Re: how to use raw sockets

2012-02-29 Thread maarten van damme
I've tried porting libcap once but I failed miserably. If I'd succeed in
porting they wouldn't be of good quality.


Re: GUI or more human readable -profile data?

2012-02-29 Thread Robert Clipsham

On 29/02/2012 19:41, simendsjo wrote:

http://www.digitalmars.com/ctg/trace.html

Has someone made some GUI/pretty printing/dump to database or other
tools to make the profile data a bit simpler to digest?

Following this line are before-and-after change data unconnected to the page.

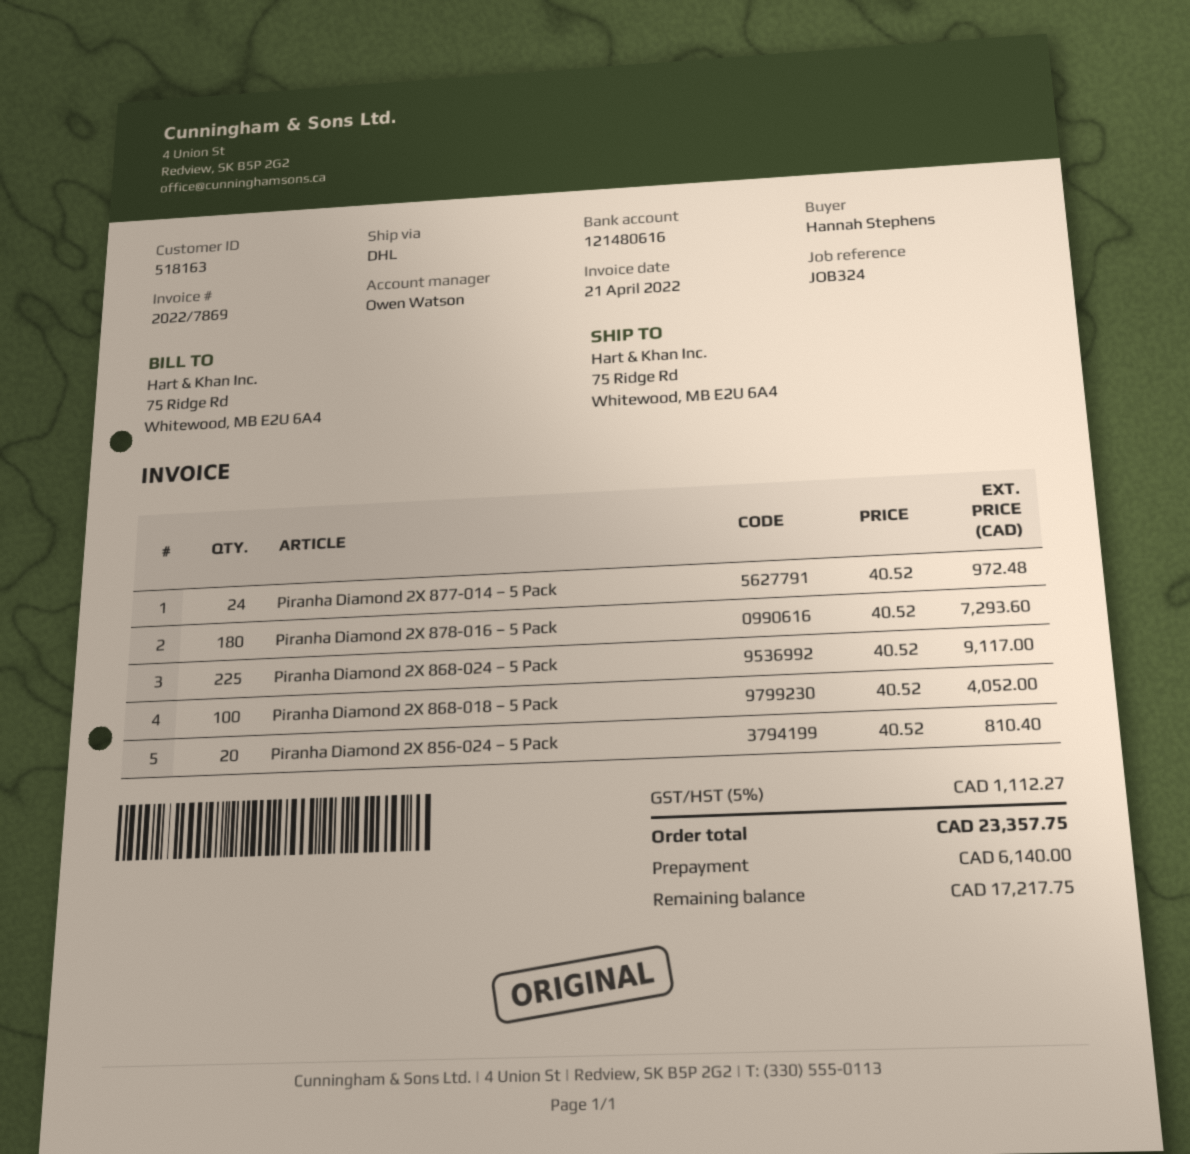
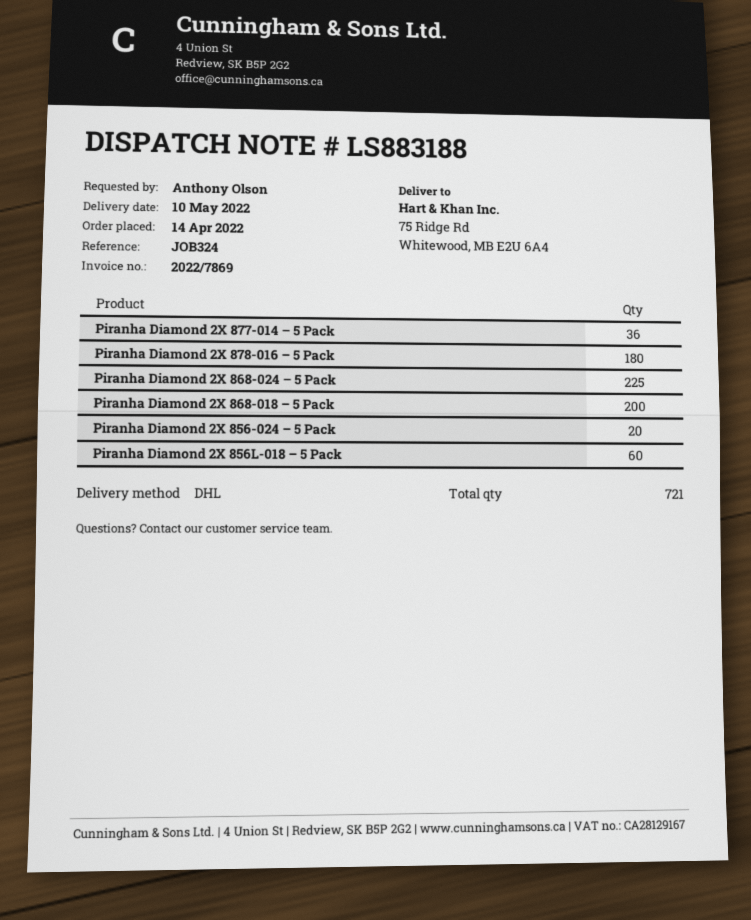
ordered by: Hannah Stephens -> Anthony Olson
Piranha Diamond 2X 877-014 – 5 Pack: 24 -> 36
Piranha Diamond 2X 868-018 – 5 Pack: 100 -> 200
Piranha Diamond 2X 856L-018 – 5 Pack: none -> 60

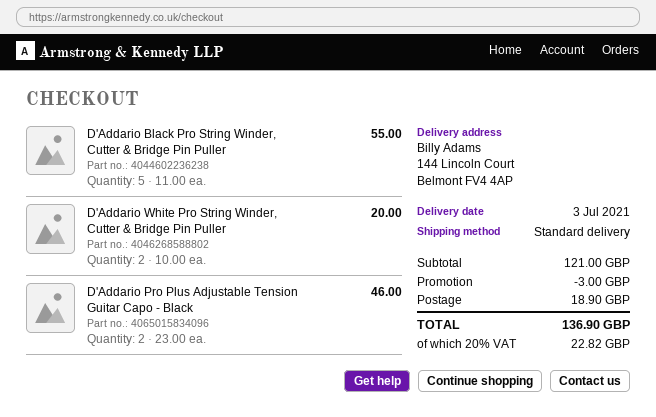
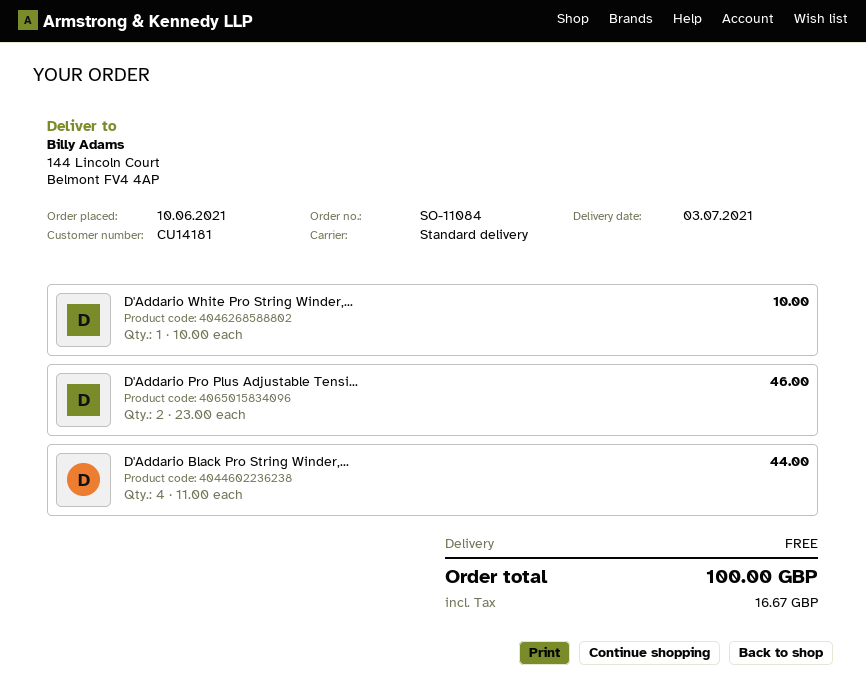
D'Addario Black Pro String Winder, Cutter & Bridge Pin Puller: 5 x 11.00 = 55.00 -> 4 x 11.00 = 44.00
D'Addario White Pro String Winder, Cutter & Bridge Pin Puller: 2 x 10.00 = 20.00 -> 1 x 10.00 = 10.00
discount: 3.00 -> none
shipping: 18.90 -> 0.00
tax: 22.82 -> 16.67
total: 136.90 -> 100.00

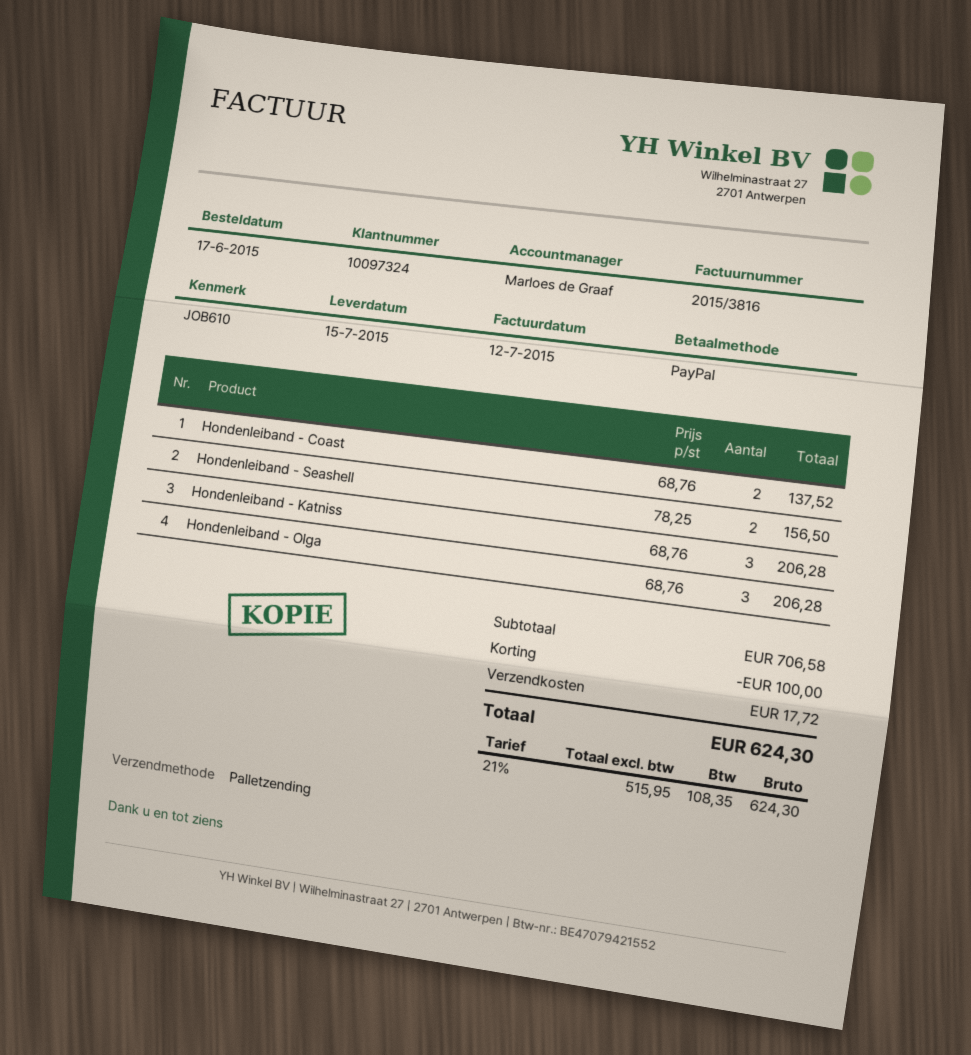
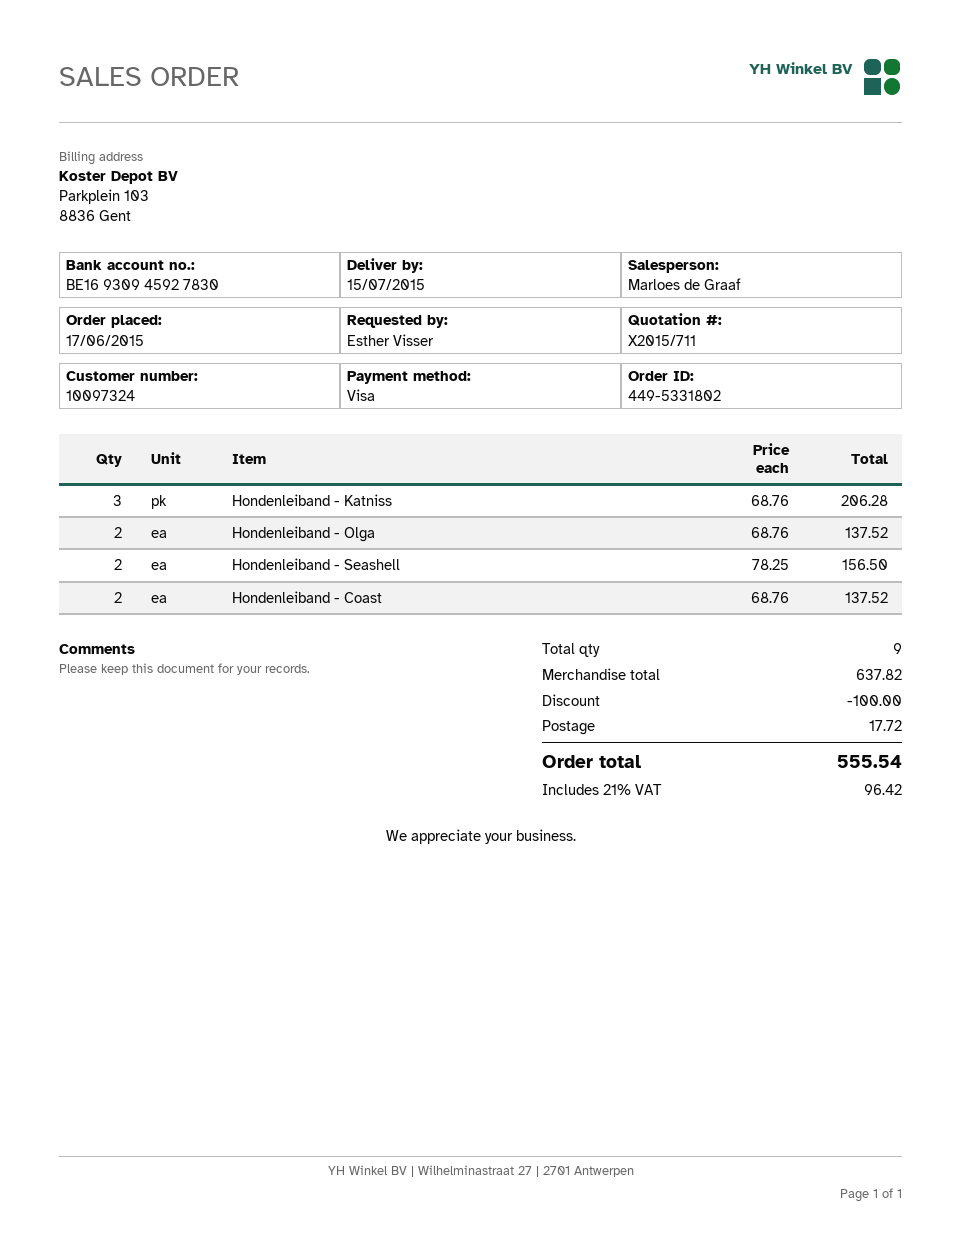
payment method: PayPal -> Visa
Hondenleiband - Olga: 3 x 68.76 = 206.28 -> 2 x 68.76 = 137.52
subtotal: 706.58 -> 637.82
tax: 21% = 108.35 -> 21% = 96.42
total: 624.30 -> 555.54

If you're on Windows you could try:

http://h3.gd/code/xfProf/

Although I don't believe it uses the data from -profile. On linux/OS X 
you can use valgrind/kcachegrind, though it doesn't have demangling for 
D symbols (at least, last time I checked).


--
Robert
http://octarineparrot.com/


Re: GUI or more human readable -profile data?

2012-02-29 Thread simendsjo
On Wed, 29 Feb 2012 22:28:29 +0100, Robert Clipsham  
rob...@octarineparrot.com wrote:



On 29/02/2012 19:41, simendsjo wrote:

http://www.digitalmars.com/ctg/trace.html

Has someone made some GUI/pretty printing/dump to database or other
tools to make the profile data a bit simpler to digest?


If you're on Windows you could try:

http://h3.gd/code/xfProf/

Although I don't believe it uses the data from -profile. On linux/OS X  
you can use valgrind/kcachegrind, though it doesn't have demangling for  
D symbols (at least, last time I checked).




Nope, linux. But I bet the feature is used, so somewhere out there,  
there's some tools for making it simpler to make sense of :)


Re: GUI or more human readable -profile data?

2012-02-29 Thread Andrej Mitrovic
Boom: https://bitbucket.org/stqn/profiled

I've never used it though.


Re: how to use raw sockets

2012-02-29 Thread James Miller
On 1 March 2012 10:05, maarten van damme maartenvd1...@gmail.com wrote:
 I've tried porting libcap once but I failed miserably. If I'd succeed in
 porting they wouldn't be of good quality.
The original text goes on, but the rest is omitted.